_Problem to solve_
Take the entries below and print, exactly, the stretch from the line containing "order number: SO-29188 -> SO-29888" through the line containing "total: 647.60 -> 533.43", both included.

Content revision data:
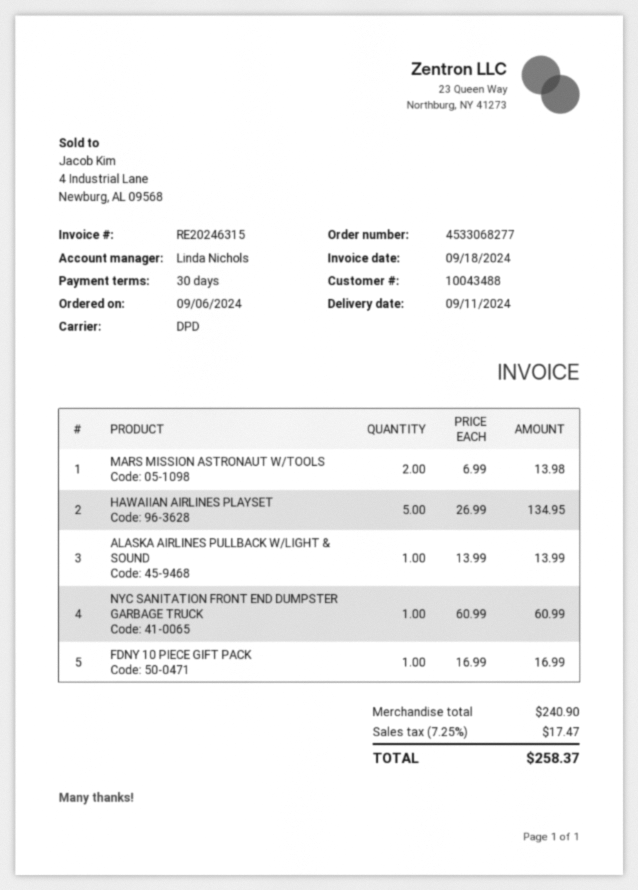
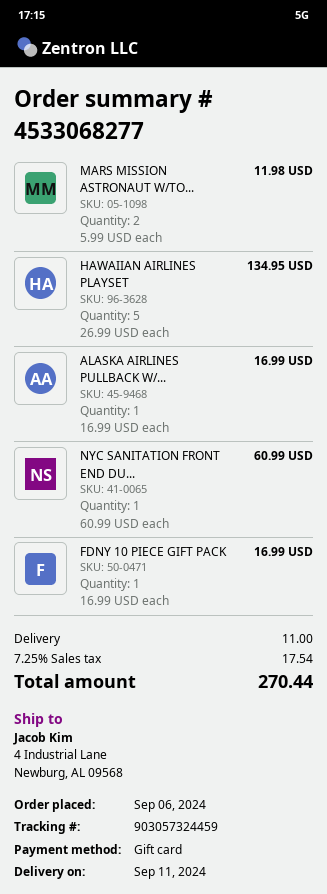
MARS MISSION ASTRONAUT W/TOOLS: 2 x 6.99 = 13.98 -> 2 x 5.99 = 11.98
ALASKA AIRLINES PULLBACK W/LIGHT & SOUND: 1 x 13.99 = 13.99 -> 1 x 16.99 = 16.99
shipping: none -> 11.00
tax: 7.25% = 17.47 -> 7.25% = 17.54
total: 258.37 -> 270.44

...

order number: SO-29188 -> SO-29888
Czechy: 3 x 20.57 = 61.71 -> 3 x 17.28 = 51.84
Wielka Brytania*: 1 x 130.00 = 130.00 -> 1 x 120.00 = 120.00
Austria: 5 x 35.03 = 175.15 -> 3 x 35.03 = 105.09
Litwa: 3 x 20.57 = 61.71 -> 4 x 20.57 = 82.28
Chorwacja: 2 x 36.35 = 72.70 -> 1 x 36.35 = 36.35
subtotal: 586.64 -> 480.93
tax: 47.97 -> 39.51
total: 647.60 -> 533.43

_Answer to this task_
order number: SO-29188 -> SO-29888
Czechy: 3 x 20.57 = 61.71 -> 3 x 17.28 = 51.84
Wielka Brytania*: 1 x 130.00 = 130.00 -> 1 x 120.00 = 120.00
Austria: 5 x 35.03 = 175.15 -> 3 x 35.03 = 105.09
Litwa: 3 x 20.57 = 61.71 -> 4 x 20.57 = 82.28
Chorwacja: 2 x 36.35 = 72.70 -> 1 x 36.35 = 36.35
subtotal: 586.64 -> 480.93
tax: 47.97 -> 39.51
total: 647.60 -> 533.43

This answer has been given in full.